Una versión abreviada de este artículo fue publicada en la revista Parents en mayo de 2000 con el título “Hooked on Praise” (“Enganchados a los Elogios”). Alfie Kohn en Estados Unidos es uno de los críticos más elocuentes del sistema educacional actual. Profesor de enseñanza media de formación, suele ser invitado a dictar charlas en universidades y talleres para profesores. En sus 11 libros y sus artículos publicados en revistas como Harvard Business Review y Atlantic Monthy, se ha empeñado en luchar contra las ideas preconcebidas que existen acerca del aprendizaje.

muy bien

En el siguiente enlace se puede leer este artículo traducido por Mónica Salazar:

“Para que no haya ningún malentendido, el punto aquí no es cuestionar la importancia de apoyar e incentivar a los niños, la necesidad de amarlos y abrazarlos y ayudarlos a sentirse bien con ellos mismos. Los elogios, sin embargo, son una historia completamente diferente. (…)

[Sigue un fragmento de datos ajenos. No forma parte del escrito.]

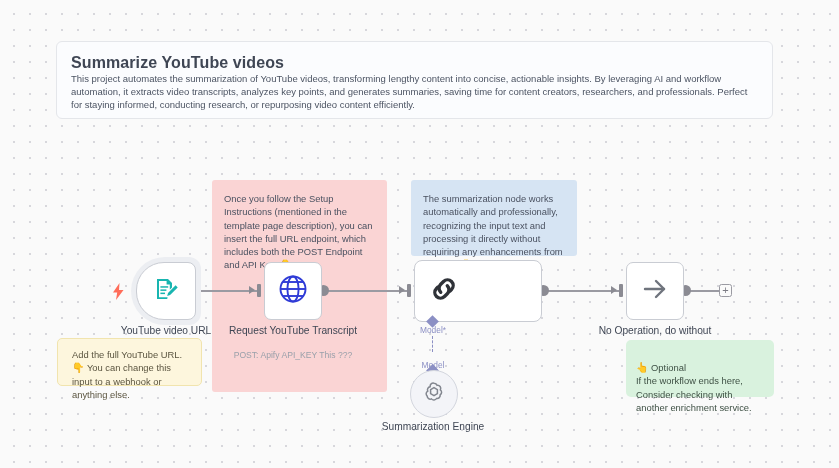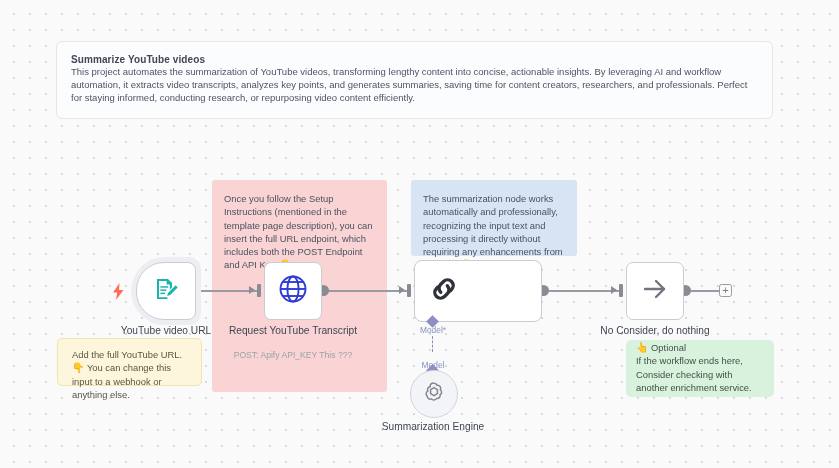--- a/index.html
+++ b/index.html
@@ -38,7 +38,7 @@
     padding: 12px 14px 10px 14px;
   }
   #desc-title {
-    font-size: 10px;
+    font-size: 16px;
     font-weight: bold;
     color: #3f4654;
     letter-spacing: 0.1px;

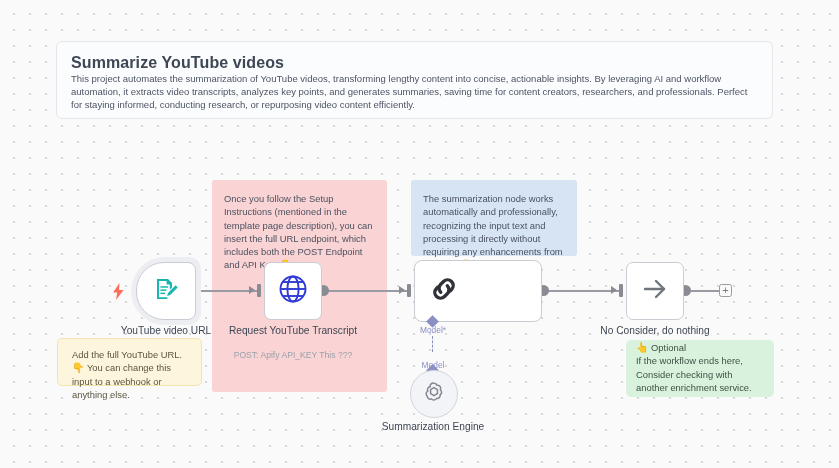--- a/index.html
+++ b/index.html
@@ -334,7 +334,7 @@
       </svg>
     </span>
   </div>
-  <div class="node-label" style="left:585px; top:324px; width:140px;">No Consider, do nothing</div>
+  <div class="node-label" style="left:585px; top:324px; width:140px;">No Operation, do without</div>
 
 </div>
 

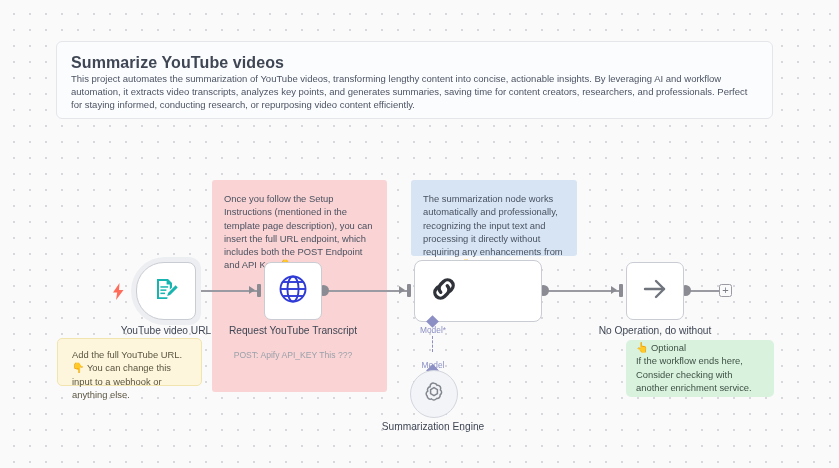--- a/index.html
+++ b/index.html
@@ -76,7 +76,7 @@
   #note-pink  { left: 212px; top: 180px; width: 175px; height: 212px; }
   #note-blue  { left: 411px; top: 180px; width: 166px; height: 76px; }
   #note-yellow{ left: 57px;  top: 338px; width: 145px; height: 48px; padding: 9px 14px; }
-  #note-green { left: 626px; top: 340px; width: 148px; height: 57px; padding: 1px 10px; }
+  #note-green { left: 626px; top: 340px; width: 148px; height: 57px; padding: 21px 10px; }
 
   .emoji { font-size: 10px; }
 

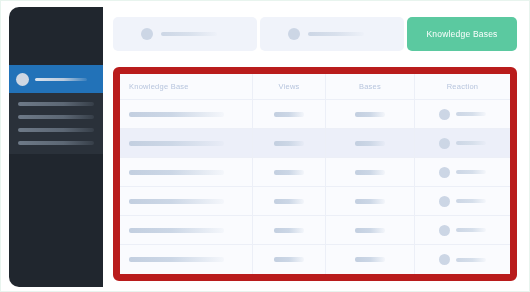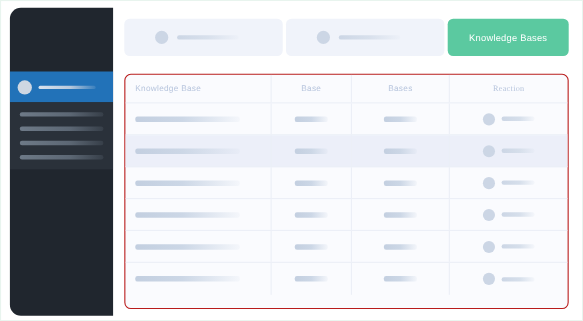--- a/index.html
+++ b/index.html
@@ -142,7 +142,7 @@
     right: 12px;
     bottom: 10px;
     background: #fafbfe;
-    border: 1px solid #b91c1c;
+    border: 7px solid #b91c1c;
     border-radius: 6px;
     overflow: hidden;
   }

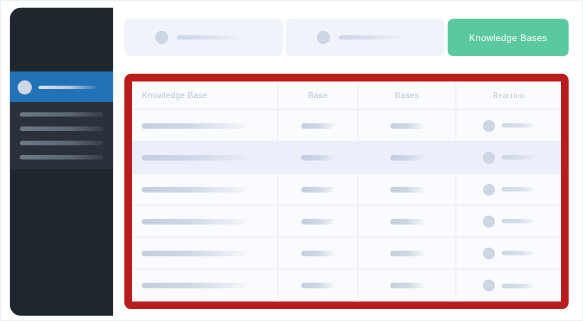--- a/index.html
+++ b/index.html
@@ -251,7 +251,7 @@
           <span class="th-label">Knowledge Base</span>
         </div>
         <div class="tcell col-slug">
-          <span class="th-label">Base</span>
+          <span class="th-label">Views</span>
         </div>
         <div class="tcell col-view">
           <span class="th-label">Bases</span>

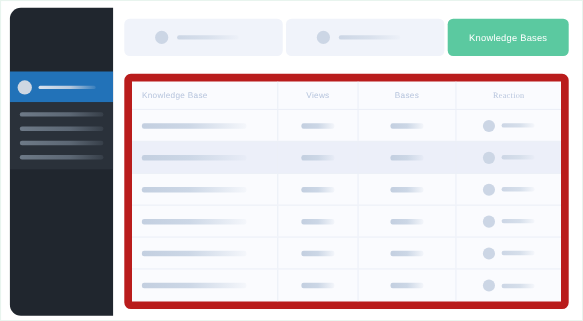--- a/index.html
+++ b/index.html
@@ -163,7 +163,7 @@
     box-sizing: border-box;
     padding: 0 9px;
   }
-  .tcell:last-child { border-right: none; font-family: Liberation Serif, serif; }
+  .tcell:last-child { border-right: none; }
   .col-kb   { flex: 0 0 133px; }
   .col-slug { flex: 0 0 73px; justify-content: center; }
   .col-view { flex: 0 0 89px; justify-content: center; }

Esto no significa que todos los cumplidos, todos los agradecimientos, todas las expresiones de gusto sean dañinas. Debemos considerar los motivos por los que los decimos (una expresión genuina de entusiasmo es mejor que un deseo de manipular el futuro comportamiento del niño) así como los efectos verdaderos de decirlos. ¿Están nuestras reacciones ayudando al niño a percibir un sentido de control sobre su vida—o de buscar constantemente nuestra aprobación? Están estas expresiones ayudándolo a volverse más entusiasta en lo que está haciendo por derecho propio, o convirtiendo en algo que él solo quiere hacer para recibir una palmada en la espalda.

No es cuestión de memorizar un nuevo guión, si no de tener presentes nuestros objetivos a largo plazo para nuestros hijos y estar alerta sobre los efectos de lo que decimos. La mala noticia es que el uso de refuerzos positivos no es realmente algo positivo. La buena noticia es que usted no tiene que evaluar para poder motivar.